Typically, a stent may be restrained in a radially compressed configuration by a sheath or catheter, and delivered by an introducer to the site where it is required. The introducer may pass over a guidewire (like a monorail) that has been entered through the patient's skin, or through a blood vessel exposed by minor surgical means. When the introducer has been threaded into the body lumen to the stent deployment location, the introducer is manipulated to cause the stent to be released. The stent expands to a predetermined diameter at the deployment location, and the introducer is withdrawn. Stent expansion may be effected by spring elasticity, balloon expansion, or by the self-expansion of a thermally or stress-induced return of a shape memory alloy (such as a nickel-titanium alloy, e.g., NITINOL) to a pre-conditioned expanded configuration.

There are bifurcated lumens, such as but not limited to, the carotid artery, which may need support with a bifurcated stent. A bifurcated lumen (also called bifurcation) is an area of the vasculature where a first vessel is bifurcated into two or more branch vessels. Stenotic lesions may form in or around such bifurcations, that is, in or around one or more of the vessels.
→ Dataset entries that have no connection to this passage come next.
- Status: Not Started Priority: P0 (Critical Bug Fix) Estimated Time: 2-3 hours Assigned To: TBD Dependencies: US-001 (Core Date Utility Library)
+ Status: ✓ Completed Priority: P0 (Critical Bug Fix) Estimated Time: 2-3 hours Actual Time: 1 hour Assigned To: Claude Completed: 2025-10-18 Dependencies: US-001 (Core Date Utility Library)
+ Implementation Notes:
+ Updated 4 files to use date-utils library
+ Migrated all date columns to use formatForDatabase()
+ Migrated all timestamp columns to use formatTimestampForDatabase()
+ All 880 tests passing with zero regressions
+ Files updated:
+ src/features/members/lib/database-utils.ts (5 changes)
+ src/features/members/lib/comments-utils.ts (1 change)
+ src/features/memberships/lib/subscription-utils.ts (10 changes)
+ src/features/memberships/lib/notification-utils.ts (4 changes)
However, delivering and deploying a stent to support a bifurcated lumen is a difficult challenge. Some of the problems include the difficulty of properly orienting the stent with respect to the bifurcation and the difficulty of providing a stent that supports the main trunk and branches of the bifurcation without blocking the passageways or causing turbulence or other flow disruptions.

PCT patent application PCT/IL03/00814 to Henry Israel, describes a bifurcated stent assembly with a stent sheath that includes two individually removable portions, one removable in a distal direction and the other in a proximal direction.

SUMMARY OF THE INVENTION

The present invention seeks to provide a guidewire that facilitates implanting bifurcated stents in a body, and which may be particularly useful in deployment of the bifurcated stent assembly of PCT patent application PCT/IL03/00814. The guidewire of the present invention has such a small diameter that it may pass through any vasculature, even if occluded. The guidewire may be expanded to help break the occlusion. Thus, the guidewire can be used advantageously instead of a balloon (which cannot be made with such a small diameter) in PTCA procedures to open vasculature, and afterwards, a balloon may be placed in the vasculature which has been opened by the guidewire.
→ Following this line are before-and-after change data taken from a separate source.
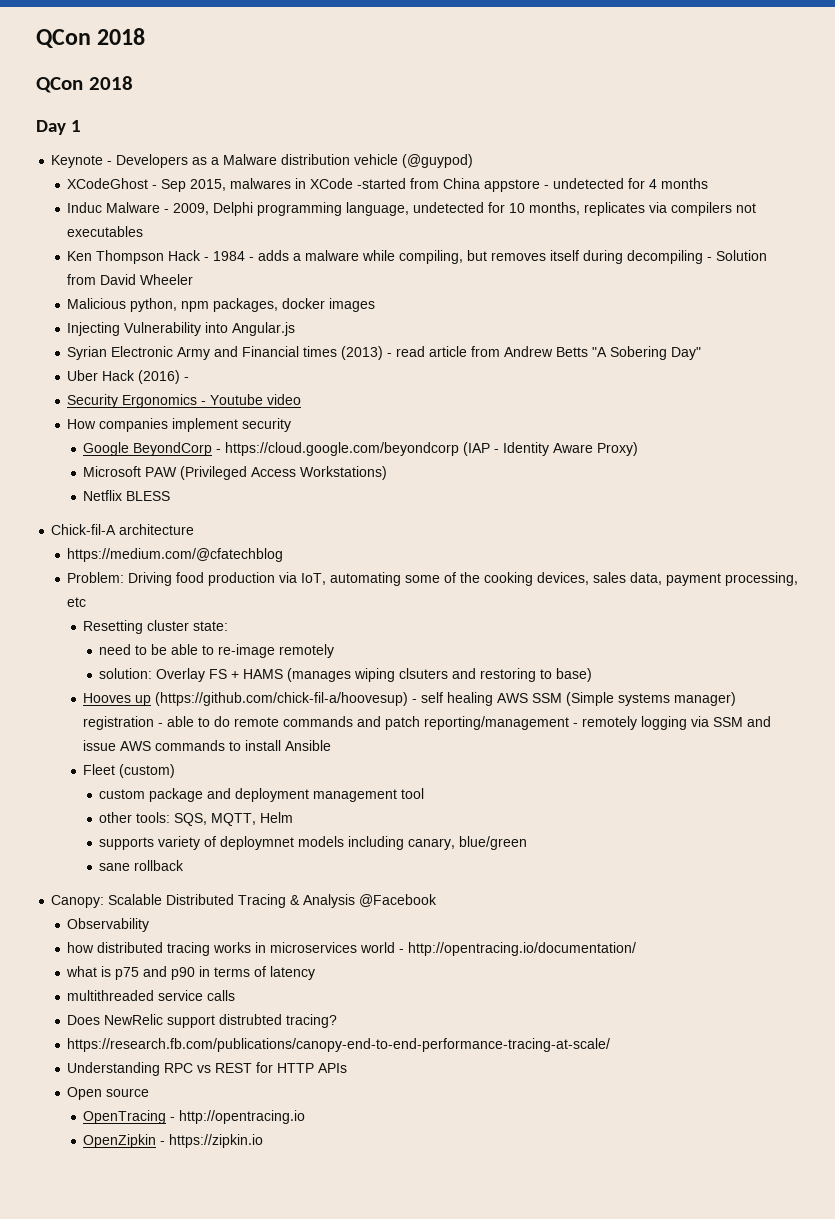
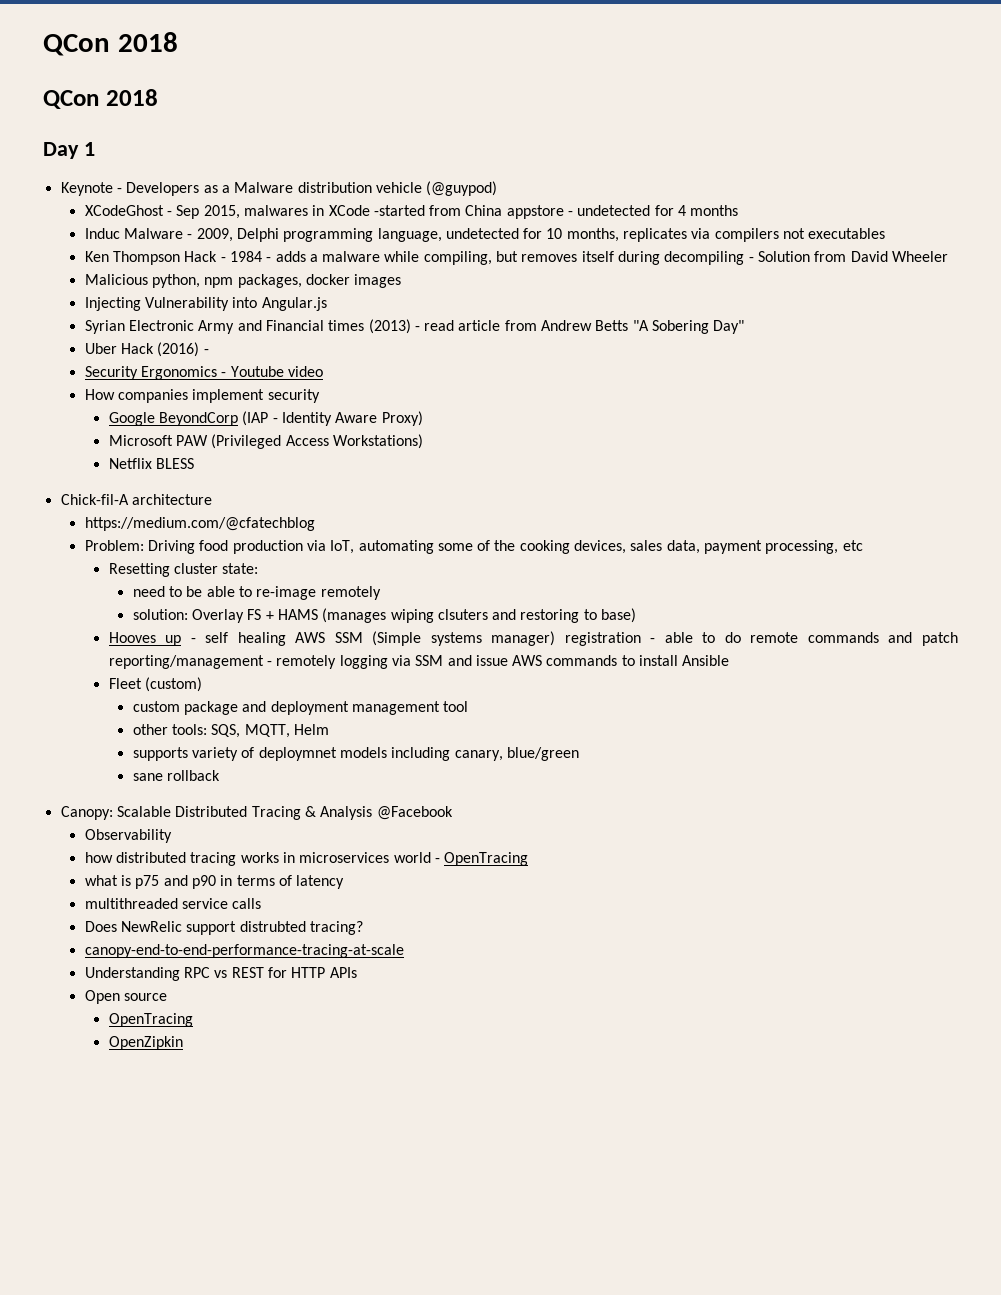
- Google BeyondCorp - https://cloud.google.com/beyondcorp (IAP - Identity Aware Proxy)
+ Google BeyondCorp (IAP - Identity Aware Proxy)
- Hooves up (https://github.com/chick-fil-a/hoovesup) - self healing AWS SSM (Simple systems manager) registration - able to do remote commands and patch reporting/management - remotely logging via SSM and issue AWS commands to install Ansible
+ Hooves up - self healing AWS SSM (Simple systems manager) registration - able to do remote commands and patch reporting/management - remotely logging via SSM and issue AWS commands to install Ansible
- how distributed tracing works in microservices world - http://opentracing.io/documentation/
+ how distributed tracing works in microservices world - OpenTracing
- https://research.fb.com/publications/canopy-end-to-end-performance-tracing-at-scale/
+ canopy-end-to-end-performance-tracing-at-scale
  Open source
- OpenTracing - http://opentracing.io
+ OpenTracing
- OpenZipkin - https://zipkin.io
+ OpenZipkin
There is thus provided in accordance with an embodiment of the present invention a guidewire for a stent assembly, the guidewire including an outwardly expandable and inwardly contractible deformable portion.

In accordance with an embodiment of the present invention the deformable portion is formed on an outer slender tube, and a pull wire is disposed through the outer slender tube and connected to the deformable portion, wherein shifting the pull wire with respect to the outer slender tube moves the deformable portion between a collapsed orientation and an expanded orientation. For example, proximally shifting the pull wire with respect to the outer slender tube moves the deformable portion to the expanded orientation, and distally shifting the pull wire with respect to the outer slender tube moves the deformable portion to the collapsed orientation. The pull wire may be connected to a distal end of the deformable portion.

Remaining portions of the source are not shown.